--- START ---

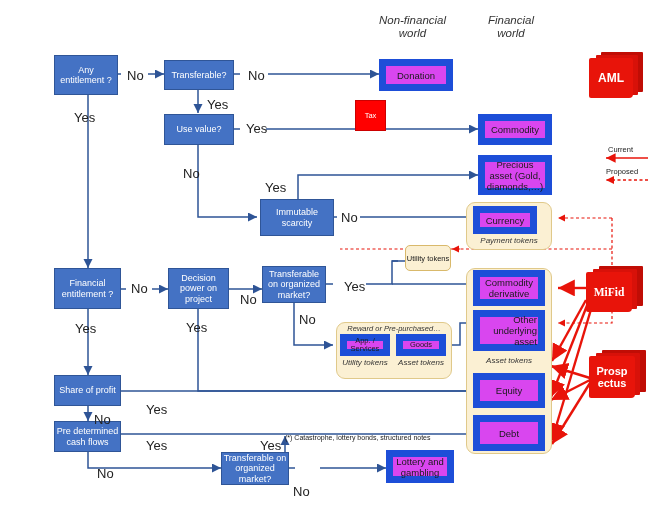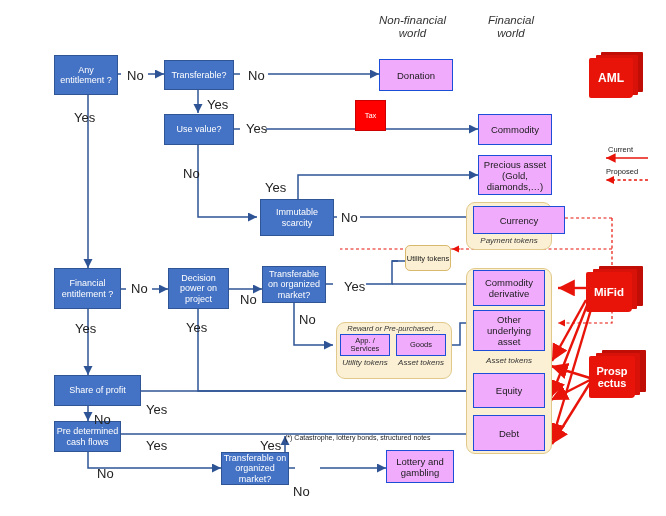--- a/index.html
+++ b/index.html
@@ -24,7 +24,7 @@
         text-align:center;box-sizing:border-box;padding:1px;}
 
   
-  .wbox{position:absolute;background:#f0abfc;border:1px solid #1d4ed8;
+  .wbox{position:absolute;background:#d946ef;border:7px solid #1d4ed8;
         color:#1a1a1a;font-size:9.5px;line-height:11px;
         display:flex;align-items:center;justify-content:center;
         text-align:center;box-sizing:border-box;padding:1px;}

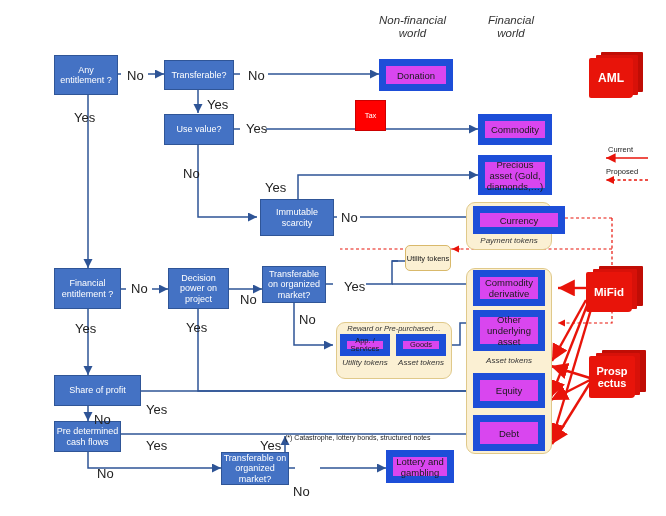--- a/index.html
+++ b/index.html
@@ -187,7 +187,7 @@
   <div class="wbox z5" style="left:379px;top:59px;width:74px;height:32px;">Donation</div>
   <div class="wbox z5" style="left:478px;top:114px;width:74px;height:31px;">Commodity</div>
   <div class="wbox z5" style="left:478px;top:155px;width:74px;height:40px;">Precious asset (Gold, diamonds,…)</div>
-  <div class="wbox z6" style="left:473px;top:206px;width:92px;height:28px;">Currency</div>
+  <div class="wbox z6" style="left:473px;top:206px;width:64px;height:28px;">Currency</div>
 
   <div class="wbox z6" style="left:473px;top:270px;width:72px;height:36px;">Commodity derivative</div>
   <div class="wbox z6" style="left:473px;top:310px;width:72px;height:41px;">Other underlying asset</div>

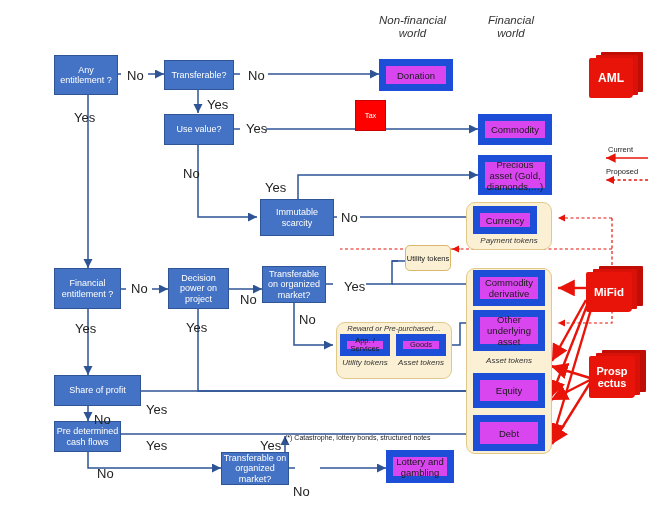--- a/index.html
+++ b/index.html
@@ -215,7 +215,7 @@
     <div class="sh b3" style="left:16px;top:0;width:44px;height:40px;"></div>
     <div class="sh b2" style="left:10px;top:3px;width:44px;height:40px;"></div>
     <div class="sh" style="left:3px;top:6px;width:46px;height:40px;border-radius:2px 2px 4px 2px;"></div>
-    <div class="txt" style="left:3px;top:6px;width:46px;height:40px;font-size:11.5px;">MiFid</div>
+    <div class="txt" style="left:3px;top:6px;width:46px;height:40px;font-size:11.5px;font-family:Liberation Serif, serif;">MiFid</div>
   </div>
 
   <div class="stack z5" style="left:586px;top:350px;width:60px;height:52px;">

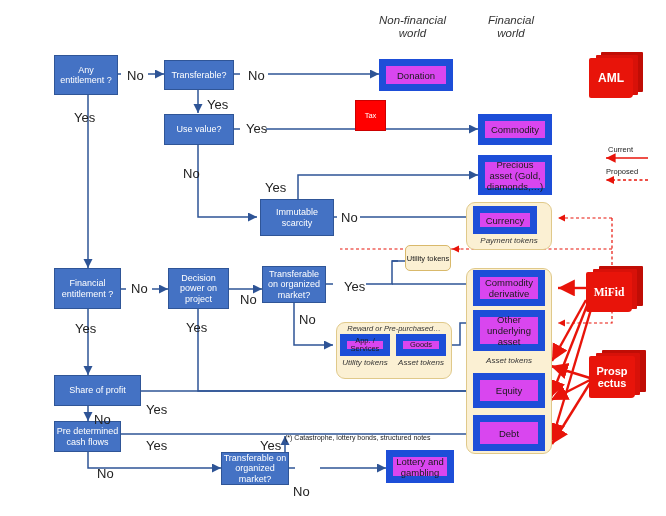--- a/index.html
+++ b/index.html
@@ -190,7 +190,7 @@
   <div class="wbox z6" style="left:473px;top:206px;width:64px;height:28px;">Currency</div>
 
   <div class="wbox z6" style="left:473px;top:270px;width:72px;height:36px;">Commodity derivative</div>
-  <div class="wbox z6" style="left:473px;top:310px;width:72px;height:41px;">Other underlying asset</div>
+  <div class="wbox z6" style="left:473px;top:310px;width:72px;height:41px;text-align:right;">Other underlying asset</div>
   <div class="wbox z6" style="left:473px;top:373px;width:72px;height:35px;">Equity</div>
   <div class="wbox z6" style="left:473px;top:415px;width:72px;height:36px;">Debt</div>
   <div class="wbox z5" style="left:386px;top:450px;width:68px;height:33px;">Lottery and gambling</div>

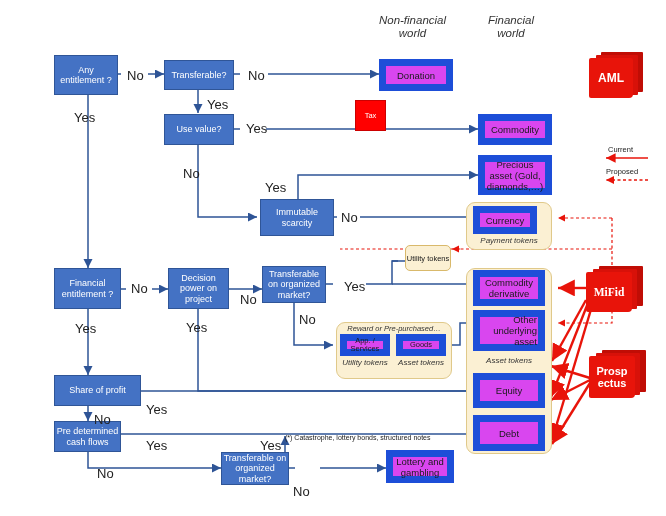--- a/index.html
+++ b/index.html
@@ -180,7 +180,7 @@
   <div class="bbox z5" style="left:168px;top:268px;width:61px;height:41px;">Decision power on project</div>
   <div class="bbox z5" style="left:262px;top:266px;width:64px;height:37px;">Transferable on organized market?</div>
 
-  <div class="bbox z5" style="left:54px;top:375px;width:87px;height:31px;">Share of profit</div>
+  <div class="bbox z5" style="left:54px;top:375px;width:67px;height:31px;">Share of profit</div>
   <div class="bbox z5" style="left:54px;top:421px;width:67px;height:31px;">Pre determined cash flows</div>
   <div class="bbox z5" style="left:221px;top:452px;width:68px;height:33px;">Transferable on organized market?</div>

--- END ---
--- START ---

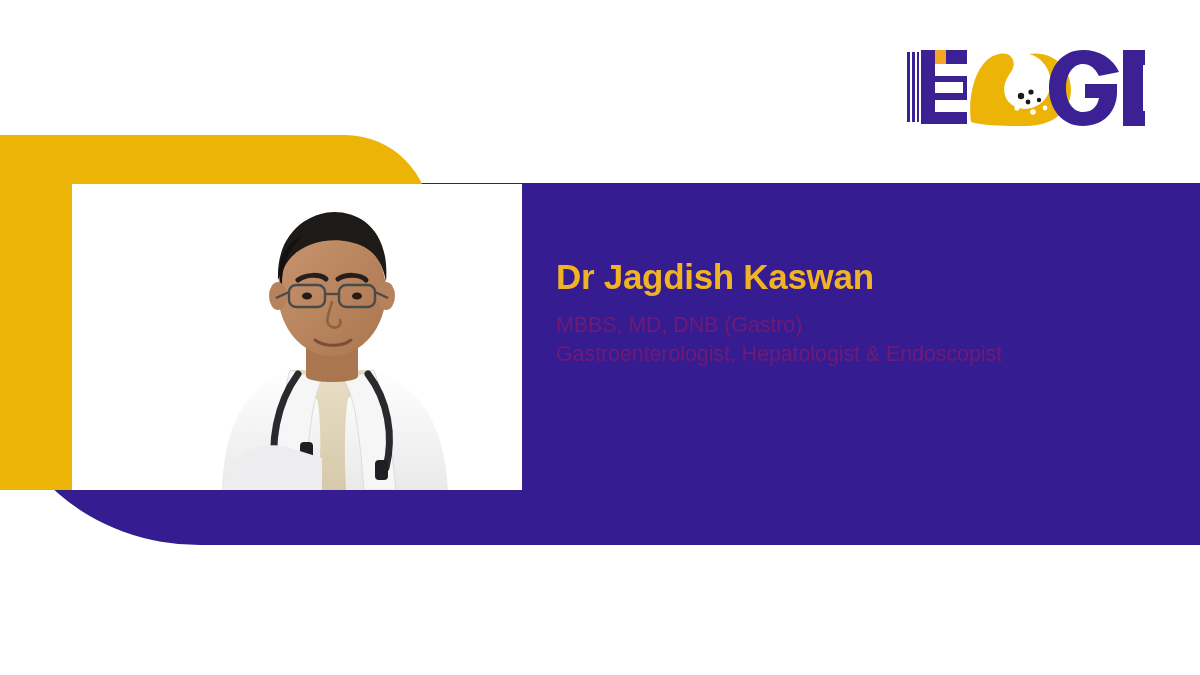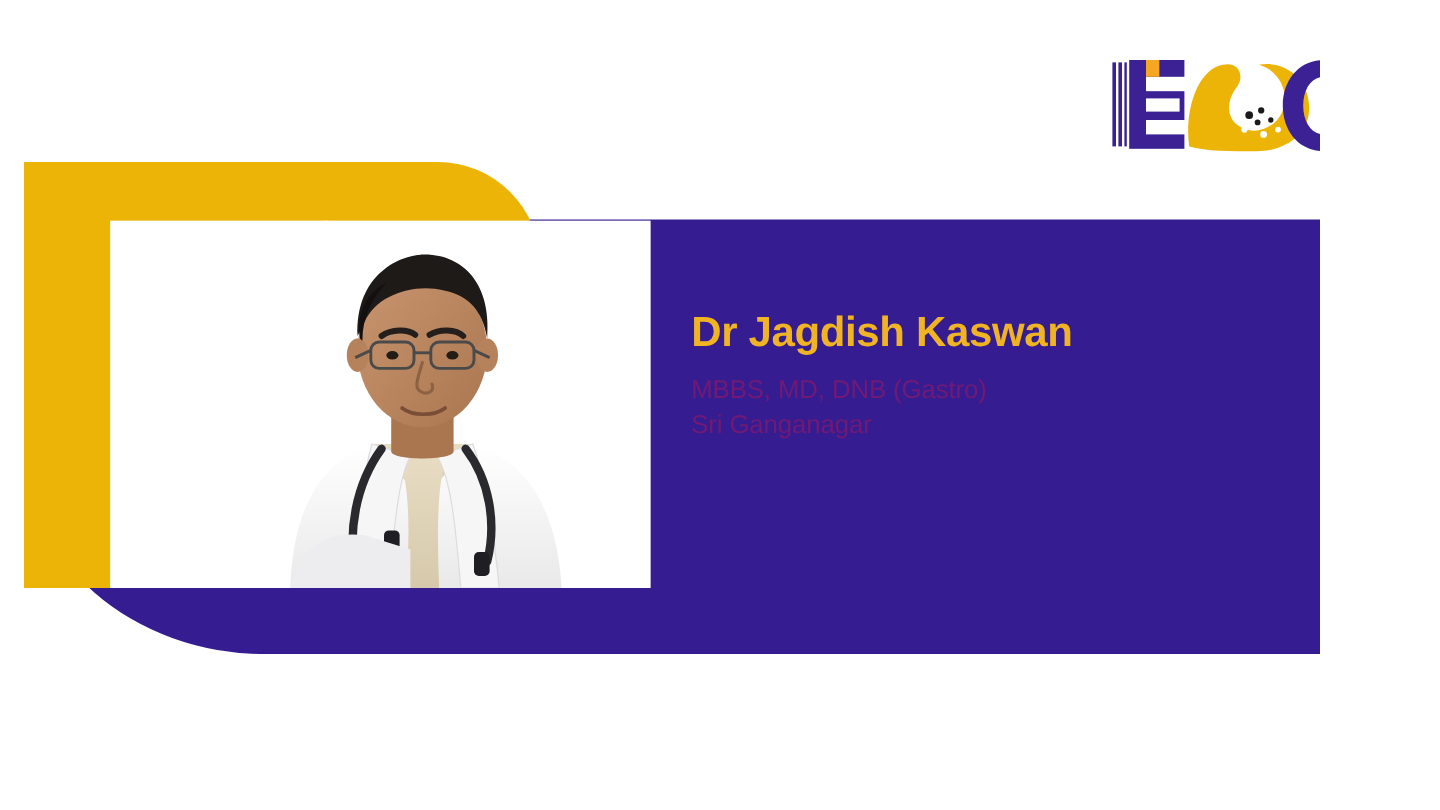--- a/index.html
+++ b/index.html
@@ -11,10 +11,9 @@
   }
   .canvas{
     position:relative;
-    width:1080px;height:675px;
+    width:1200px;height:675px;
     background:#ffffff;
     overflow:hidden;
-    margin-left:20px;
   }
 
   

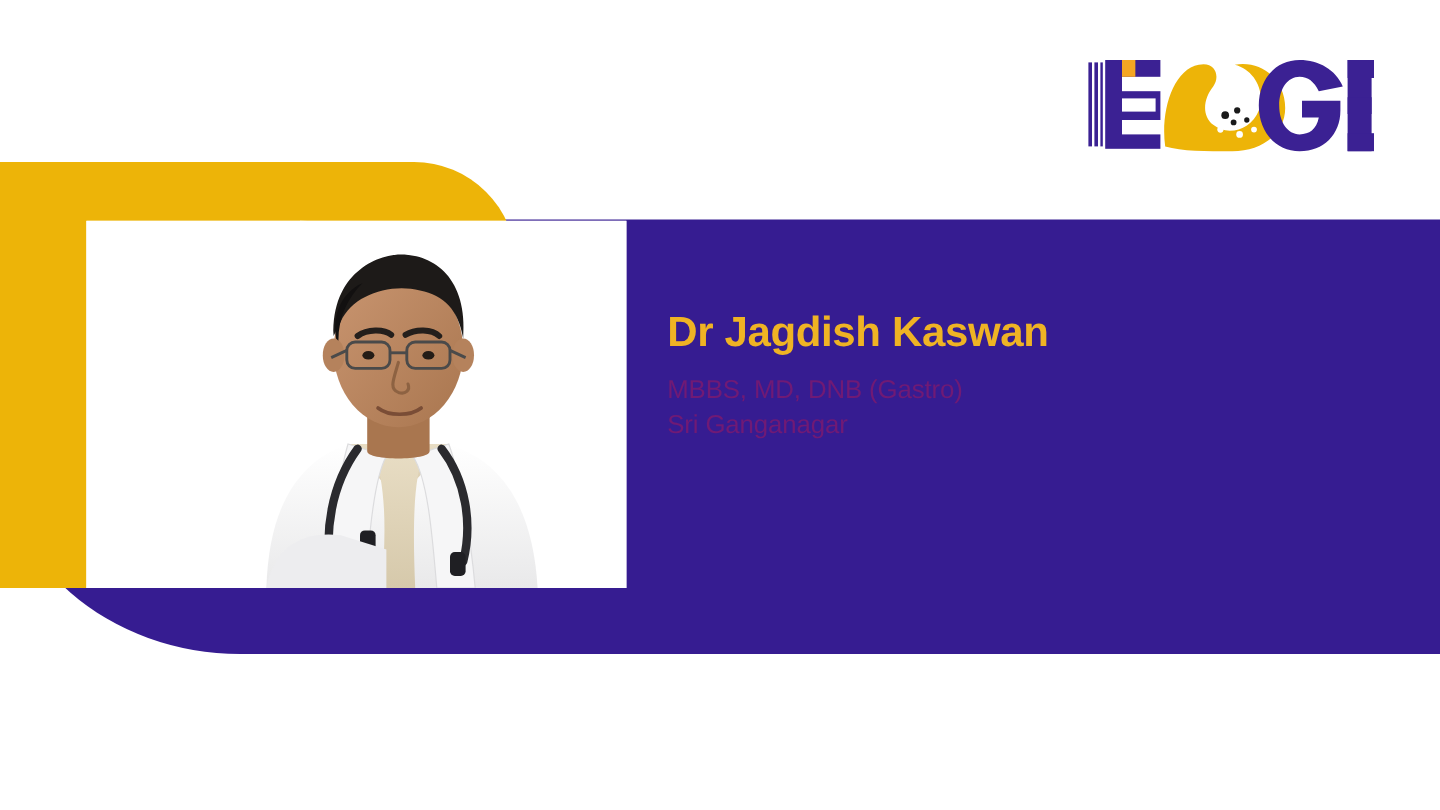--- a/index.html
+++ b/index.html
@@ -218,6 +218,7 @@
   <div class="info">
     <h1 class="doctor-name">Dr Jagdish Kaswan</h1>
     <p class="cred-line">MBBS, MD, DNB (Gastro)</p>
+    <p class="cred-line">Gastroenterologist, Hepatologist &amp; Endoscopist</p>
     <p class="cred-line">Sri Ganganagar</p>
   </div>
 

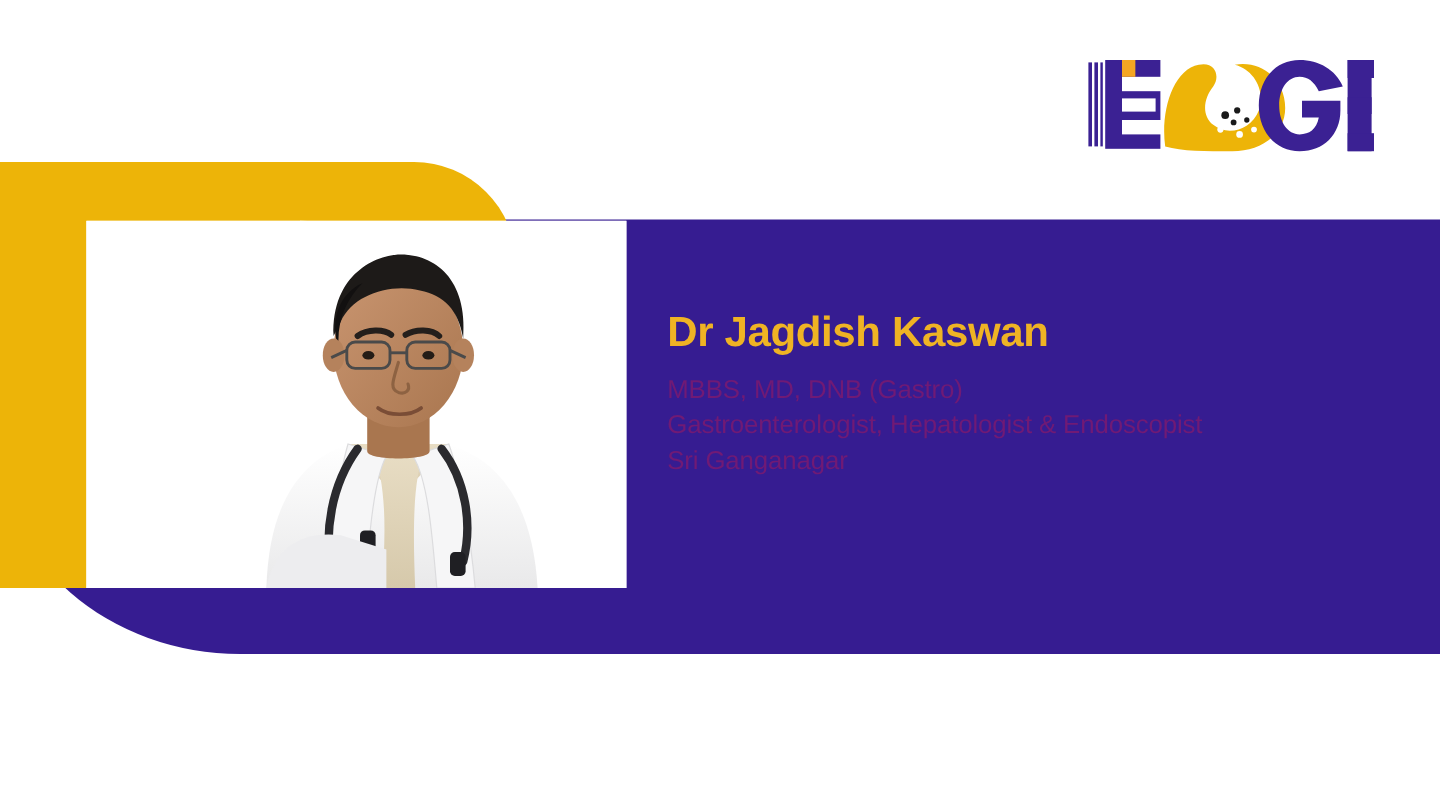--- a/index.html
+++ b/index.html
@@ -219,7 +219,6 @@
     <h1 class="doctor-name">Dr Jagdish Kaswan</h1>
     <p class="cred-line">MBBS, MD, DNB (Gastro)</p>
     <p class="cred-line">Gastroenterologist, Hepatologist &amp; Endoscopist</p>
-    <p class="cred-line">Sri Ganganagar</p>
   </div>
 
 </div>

--- END ---

● Assignment
Wherever the string "Other" occurs in the records, copy the line it is in.

● Answer space
   <div class="wbox z6" style="left:473px;top:310px;width:72px;height:41px;">Other underlying asset</div>
-  <div class="wbox z6" style="left:473px;top:310px;width:72px;height:41px;">Other underlying asset</div>
+  <div class="wbox z6" style="left:473px;top:310px;width:72px;height:41px;text-align:right;">Other underlying asset</div>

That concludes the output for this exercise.